EXERCISE REQUIREMENTS:
Return all the entries exactly, keeping pictures out.

Screenshot and code edit data:
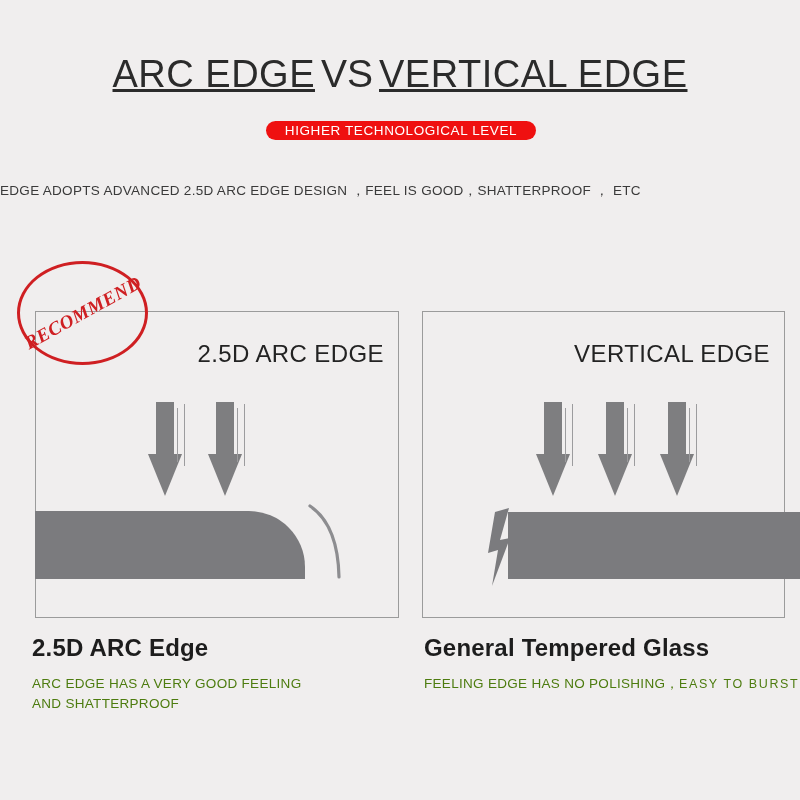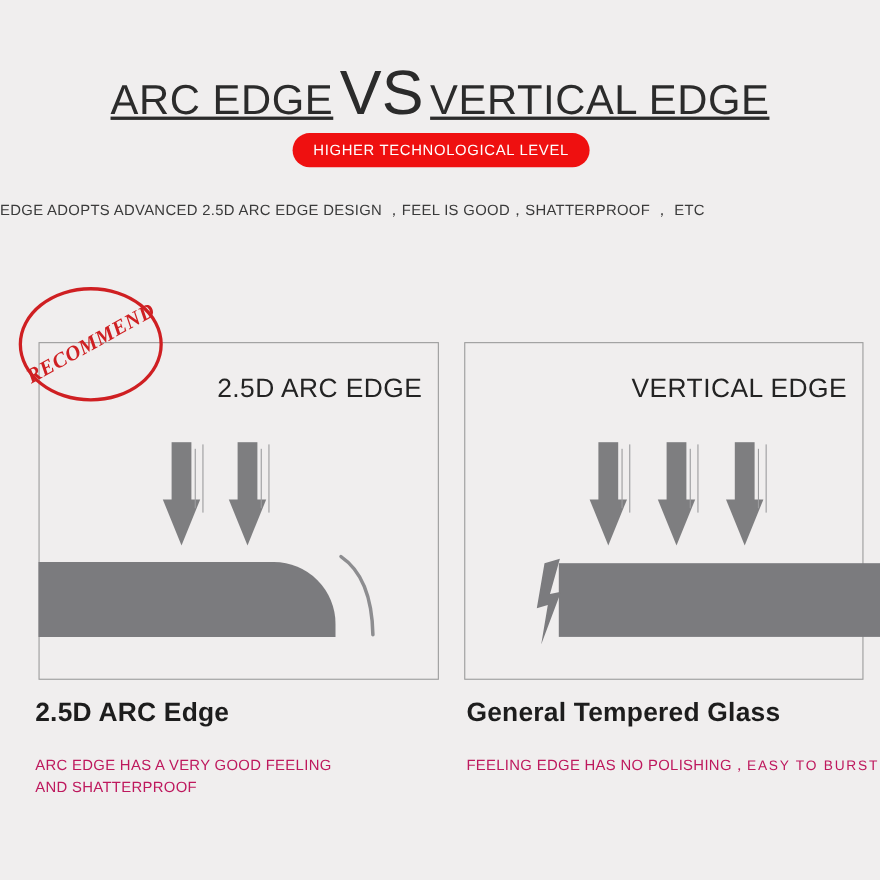--- a/index.html
+++ b/index.html
@@ -33,32 +33,32 @@
     white-space: nowrap;
     color: #2b2b2b;
   }
   .title-main {
     font-size: 38px;
     letter-spacing: 0.5px;
     vertical-align: baseline;
     text-decoration: underline;
   }
   .title-vs {
-    font-size: 57px;
+    font-size: 39px;
     letter-spacing: 0px;
     vertical-align: baseline;
     padding: 0 6px;
   }
 
   .badge {
     position: absolute;
     left: 266px;
     top: 121px;
     width: 270px;
-    height: 31px;
+    height: 19px;
     border-radius: 16px;
     background: #ef1010;
     color: #ffffff;
     font-size: 13.5px;
     letter-spacing: 0.6px;
     display: flex;
     align-items: center;
     justify-content: center;
     box-sizing: border-box;
   }
@@ -218,23 +218,23 @@
 
   .caption-title {
     font-size: 24px;
     font-weight: bold;
     color: #1d1d1d;
     letter-spacing: 0.2px;
     white-space: nowrap;
     margin: 0;
   }
   .caption-desc {
-    margin-top: 24px;
+    margin-top: 12px;
     font-size: 13.5px;
-    color: #be185d;
+    color: #4d7c0f;
     letter-spacing: 0.3px;
     line-height: 20px;
     white-space: nowrap;
   }
   .caption-desc .small-sp {
     font-size: 12.5px;
     letter-spacing: 1.6px;
   }
 </style>
 </head>

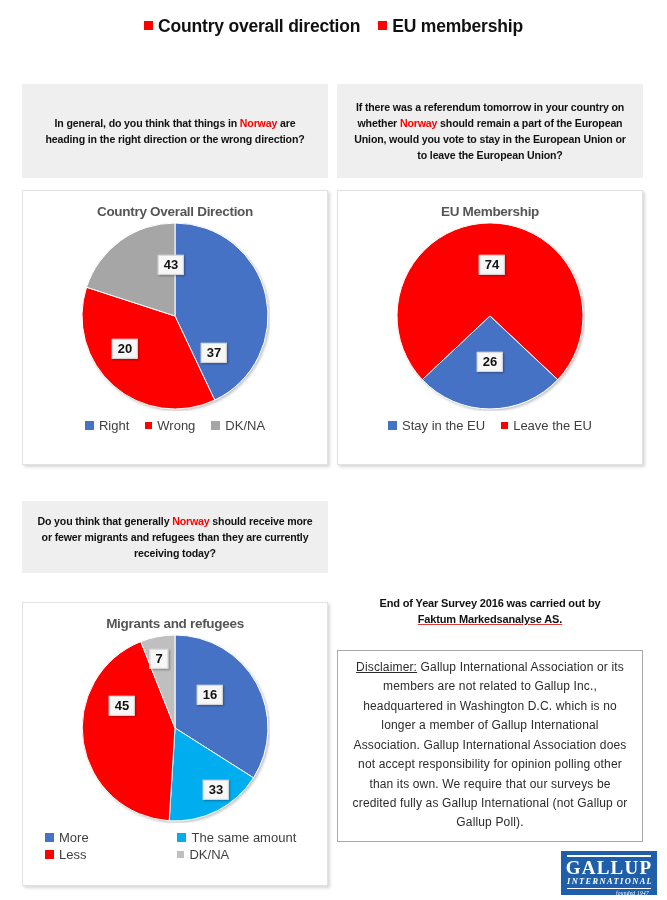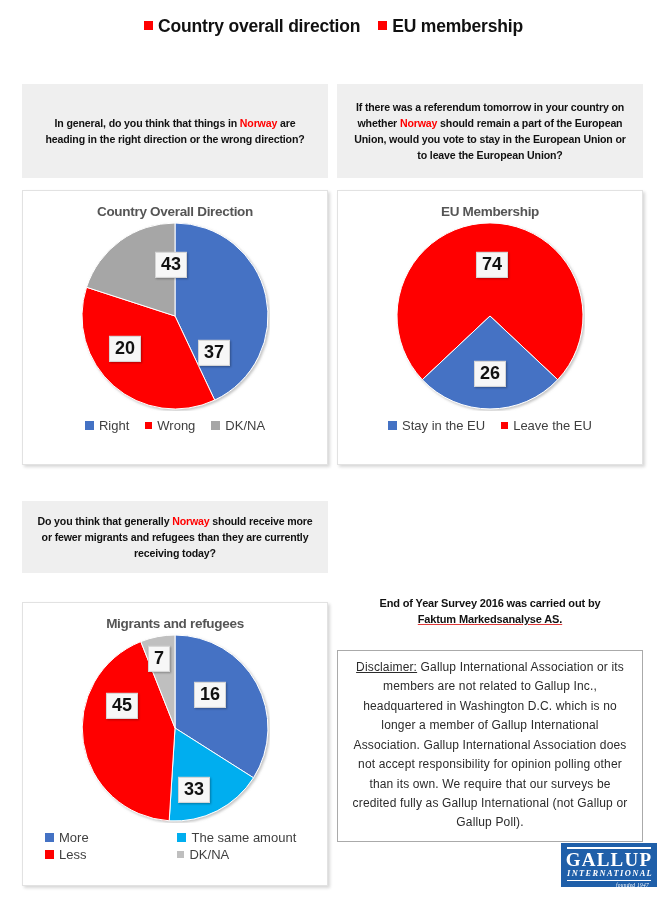--- a/index.html
+++ b/index.html
@@ -88,21 +88,21 @@
   .pie-wrap {
     position: relative;
     margin: 0 auto;
   }
   .pie-wrap svg { display: block; }
   .slice-label {
     position: absolute;
     background: #f7f7f7;
     border: 1px solid #d4d4d4;
     box-shadow: 1.5px 1.5px 2px rgba(0,0,0,0.3);
-    font-size: 18px;
+    font-size: 13px;
     font-weight: bold;
     color: #111111;
     padding: 1px 5px 2px 5px;
     transform: translate(-50%, -50%);
     line-height: 1.18;
     white-space: nowrap;
   }
 
   
   .legend {
@@ -161,21 +161,21 @@
     box-sizing: border-box;
   }
   .disclaimer .dtitle {
     text-decoration: underline;
   }
 
   
   .logo {
     position: absolute;
     right: 10px;
-    bottom: 13px;
+    bottom: 5px;
     width: 96px;
     height: 44px;
     background: #1f5fa9;
     box-sizing: border-box;
     padding: 3px 4px 2px 4px;
     text-align: center;
     overflow: hidden;
   }
   .logo-rule {
     height: 2px;
@@ -290,21 +290,21 @@
             <path d="M95 95 L95 2 A93 93 0 0 1 173.5 144.8 Z" fill="#4472c4" stroke="#ffffff" stroke-width="1"></path>
 
             <path d="M95 95 L173.5 144.8 A93 93 0 0 1 89.2 187.8 Z" fill="#00aeef" stroke="#ffffff" stroke-width="1"></path>
 
             <path d="M95 95 L89.2 187.8 A93 93 0 0 1 60.8 8.6 Z" fill="#ff0000" stroke="#ffffff" stroke-width="1"></path>
 
             <path d="M95 95 L60.8 8.6 A93 93 0 0 1 95 2 Z" fill="#bfbfbf" stroke="#ffffff" stroke-width="1"></path>
           </g>
         </svg>
         <div class="slice-label" style="left:130px;top:62px;">16</div>
-        <div class="slice-label" style="left:114px;top:157px;">33</div>
+        <div class="slice-label" style="left:136px;top:157px;">33</div>
         <div class="slice-label" style="left:42px;top:73px;">45</div>
         <div class="slice-label" style="left:79px;top:26px;">7</div>
       </div>
       <div class="legend two-col">
         <div class="legend-item">
           <span class="legend-swatch" style="background:#4472c4"></span>
           <span>More</span>
         </div>
         <div class="legend-item">
           <span class="legend-swatch" style="background:#00aeef"></span>
@@ -340,21 +340,21 @@
             </filter>
           </defs>
           <g filter="url(#pieShadow2)">
 
             <path d="M95 95 L162.7 158.7 A93 93 0 1 0 27.3 158.7 Z" fill="#ff0000" stroke="#ffffff" stroke-width="1"></path>
 
             <path d="M95 95 L27.3 158.7 A93 93 0 0 0 162.7 158.7 Z" fill="#4472c4" stroke="#ffffff" stroke-width="1"></path>
           </g>
         </svg>
         <div class="slice-label" style="left:97px;top:44px;">74</div>
-        <div class="slice-label" style="left:95px;top:141px;margin-top:12px;">26</div>
+        <div class="slice-label" style="left:95px;top:141px;">26</div>
       </div>
       <div class="legend">
         <div class="legend-item">
           <span class="legend-swatch" style="background:#4472c4"></span>
           <span>Stay in the EU</span>
         </div>
         <div class="legend-item" style="margin-right:0">
           <span class="legend-swatch" style="background:#ff0000;width:7px;height:7px;"></span>
           <span>Leave the EU</span>
         </div>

SOLVED PROBLEM:
--- a/index.html
+++ b/index.html
@@ -33,32 +33,32 @@
     white-space: nowrap;
     color: #2b2b2b;
   }
   .title-main {
     font-size: 38px;
     letter-spacing: 0.5px;
     vertical-align: baseline;
     text-decoration: underline;
   }
   .title-vs {
-    font-size: 57px;
+    font-size: 39px;
     letter-spacing: 0px;
     vertical-align: baseline;
     padding: 0 6px;
   }
 
   .badge {
     position: absolute;
     left: 266px;
     top: 121px;
     width: 270px;
-    height: 31px;
+    height: 19px;
     border-radius: 16px;
     background: #ef1010;
     color: #ffffff;
     font-size: 13.5px;
     letter-spacing: 0.6px;
     display: flex;
     align-items: center;
     justify-content: center;
     box-sizing: border-box;
   }
@@ -218,23 +218,23 @@
 
   .caption-title {
     font-size: 24px;
     font-weight: bold;
     color: #1d1d1d;
     letter-spacing: 0.2px;
     white-space: nowrap;
     margin: 0;
   }
   .caption-desc {
-    margin-top: 24px;
+    margin-top: 12px;
     font-size: 13.5px;
-    color: #be185d;
+    color: #4d7c0f;
     letter-spacing: 0.3px;
     line-height: 20px;
     white-space: nowrap;
   }
   .caption-desc .small-sp {
     font-size: 12.5px;
     letter-spacing: 1.6px;
   }
 </style>
 </head>

--- a/index.html
+++ b/index.html
@@ -88,21 +88,21 @@
   .pie-wrap {
     position: relative;
     margin: 0 auto;
   }
   .pie-wrap svg { display: block; }
   .slice-label {
     position: absolute;
     background: #f7f7f7;
     border: 1px solid #d4d4d4;
     box-shadow: 1.5px 1.5px 2px rgba(0,0,0,0.3);
-    font-size: 18px;
+    font-size: 13px;
     font-weight: bold;
     color: #111111;
     padding: 1px 5px 2px 5px;
     transform: translate(-50%, -50%);
     line-height: 1.18;
     white-space: nowrap;
   }
 
   
   .legend {
@@ -161,21 +161,21 @@
     box-sizing: border-box;
   }
   .disclaimer .dtitle {
     text-decoration: underline;
   }
 
   
   .logo {
     position: absolute;
     right: 10px;
-    bottom: 13px;
+    bottom: 5px;
     width: 96px;
     height: 44px;
     background: #1f5fa9;
     box-sizing: border-box;
     padding: 3px 4px 2px 4px;
     text-align: center;
     overflow: hidden;
   }
   .logo-rule {
     height: 2px;
@@ -290,21 +290,21 @@
             <path d="M95 95 L95 2 A93 93 0 0 1 173.5 144.8 Z" fill="#4472c4" stroke="#ffffff" stroke-width="1"></path>
 
             <path d="M95 95 L173.5 144.8 A93 93 0 0 1 89.2 187.8 Z" fill="#00aeef" stroke="#ffffff" stroke-width="1"></path>
 
             <path d="M95 95 L89.2 187.8 A93 93 0 0 1 60.8 8.6 Z" fill="#ff0000" stroke="#ffffff" stroke-width="1"></path>
 
             <path d="M95 95 L60.8 8.6 A93 93 0 0 1 95 2 Z" fill="#bfbfbf" stroke="#ffffff" stroke-width="1"></path>
           </g>
         </svg>
         <div class="slice-label" style="left:130px;top:62px;">16</div>
-        <div class="slice-label" style="left:114px;top:157px;">33</div>
+        <div class="slice-label" style="left:136px;top:157px;">33</div>
         <div class="slice-label" style="left:42px;top:73px;">45</div>
         <div class="slice-label" style="left:79px;top:26px;">7</div>
       </div>
       <div class="legend two-col">
         <div class="legend-item">
           <span class="legend-swatch" style="background:#4472c4"></span>
           <span>More</span>
         </div>
         <div class="legend-item">
           <span class="legend-swatch" style="background:#00aeef"></span>
@@ -340,21 +340,21 @@
             </filter>
           </defs>
           <g filter="url(#pieShadow2)">
 
             <path d="M95 95 L162.7 158.7 A93 93 0 1 0 27.3 158.7 Z" fill="#ff0000" stroke="#ffffff" stroke-width="1"></path>
 
             <path d="M95 95 L27.3 158.7 A93 93 0 0 0 162.7 158.7 Z" fill="#4472c4" stroke="#ffffff" stroke-width="1"></path>
           </g>
         </svg>
         <div class="slice-label" style="left:97px;top:44px;">74</div>
-        <div class="slice-label" style="left:95px;top:141px;margin-top:12px;">26</div>
+        <div class="slice-label" style="left:95px;top:141px;">26</div>
       </div>
       <div class="legend">
         <div class="legend-item">
           <span class="legend-swatch" style="background:#4472c4"></span>
           <span>Stay in the EU</span>
         </div>
         <div class="legend-item" style="margin-right:0">
           <span class="legend-swatch" style="background:#ff0000;width:7px;height:7px;"></span>
           <span>Leave the EU</span>
         </div>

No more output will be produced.